Reproduction Abstracts

Introduction: In vitro cultures are a widely used tool to study ovary development and assess reproductive toxicology of chemicals. However, establishing a culture system whereby mouse ovaries can be cultured from a pre-meiotic stage to a mature oocyte has proved challenging. We have developed a novel culture system that spans meiotic entry to meiotic arrest, germ cell nest break-down, follicle formation, and initiation of follicle growth.

Methods: E13.5 mouse ovaries were cultured for 12 days on an agar block. Follicle health and numbers was analysed histologically, and oocyte meiotic chromosome spreads were analysed to determine meiotic progression of cultured oocytes.

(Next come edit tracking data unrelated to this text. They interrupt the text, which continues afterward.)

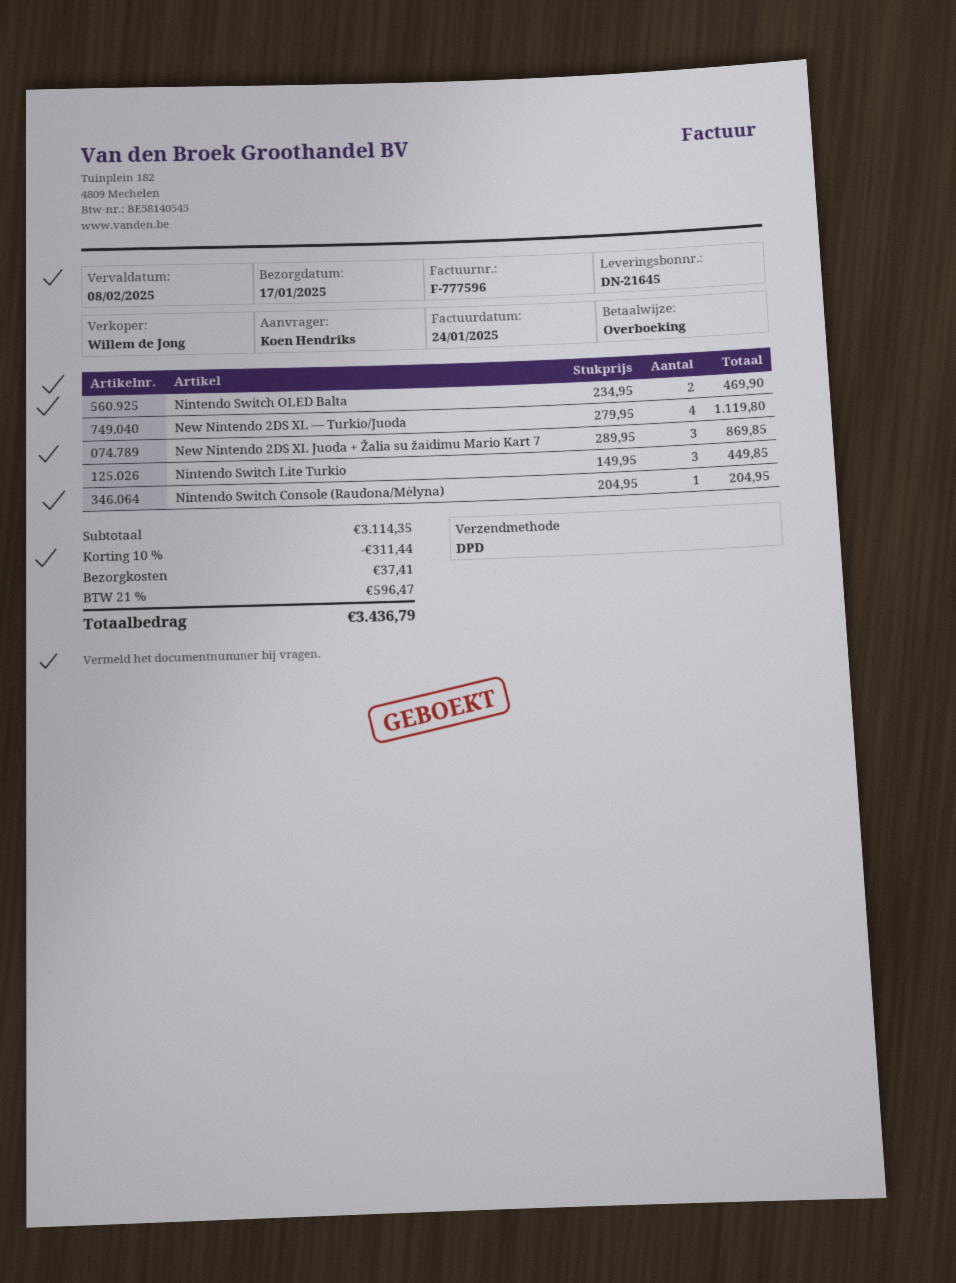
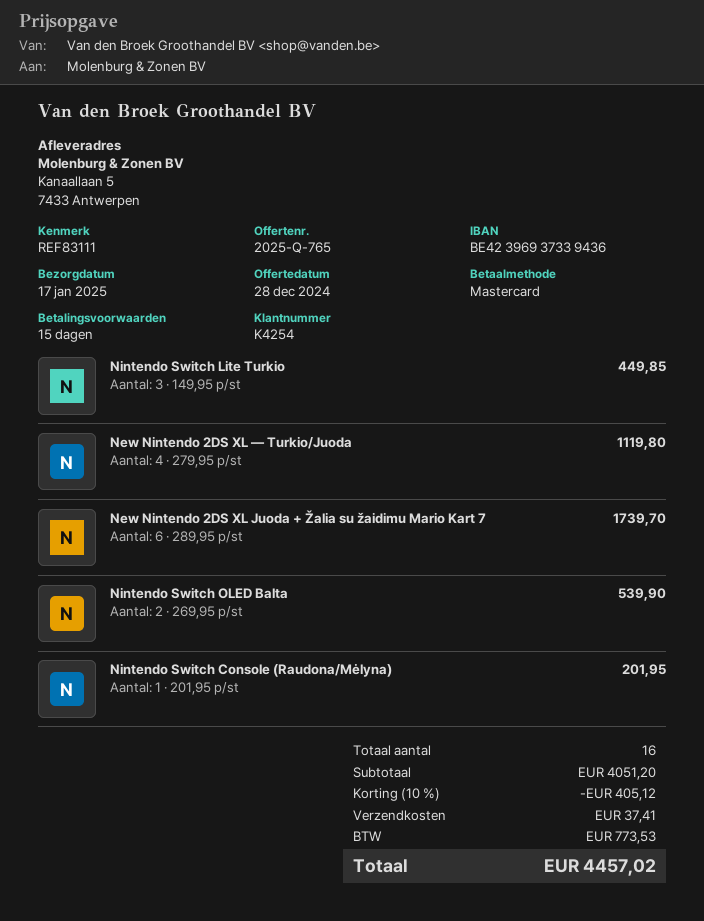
payment method: bank transfer -> Mastercard
Nintendo Switch OLED Balta: 2 x 234.95 = 469.90 -> 2 x 269.95 = 539.90
New Nintendo 2DS XL Juoda + Žalia su žaidimu Mario Kart 7: 3 x 289.95 = 869.85 -> 6 x 289.95 = 1739.70
Nintendo Switch Console (Raudona/Mėlyna): 1 x 204.95 = 204.95 -> 1 x 201.95 = 201.95
subtotal: 3114.35 -> 4051.20
discount: 10% = 311.44 -> 10% = 405.12
tax: 596.47 -> 773.53
total: 3436.79 -> 4457.02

Results: Cultured ovaries contained follicles at stages in comparable ratios to those in P4 in vivo ovaries (77.1% primordial, 17.0% transitional, and 5.6% primary in cultured ovaries vs 88, 7.8, and 2.8% respectively, in vivo). Ovaries and follicles appeared morphologically normal and healthy; with only a slight, non-significant increase in unhealthy follicles in the cultured ovaries compared with P4 ovaries (3.6% increase, P=0.38). Furthermore, 23% of cultured oocytes had reached pachytene after 6 days in culture, which, compared with the 50% pachytene nuclei in an in vivo E18 ovary, demonstrates that the culture system supports development of oocytes pachytene, albeit with a slight delay.

Conclusion: Our results demonstrate that our novel culture system supports growth of pre-meiotic mouse germ cells through prophase I of meiosis to meiotic arrest, the formation of primordial follicles and initiation of follicle growth.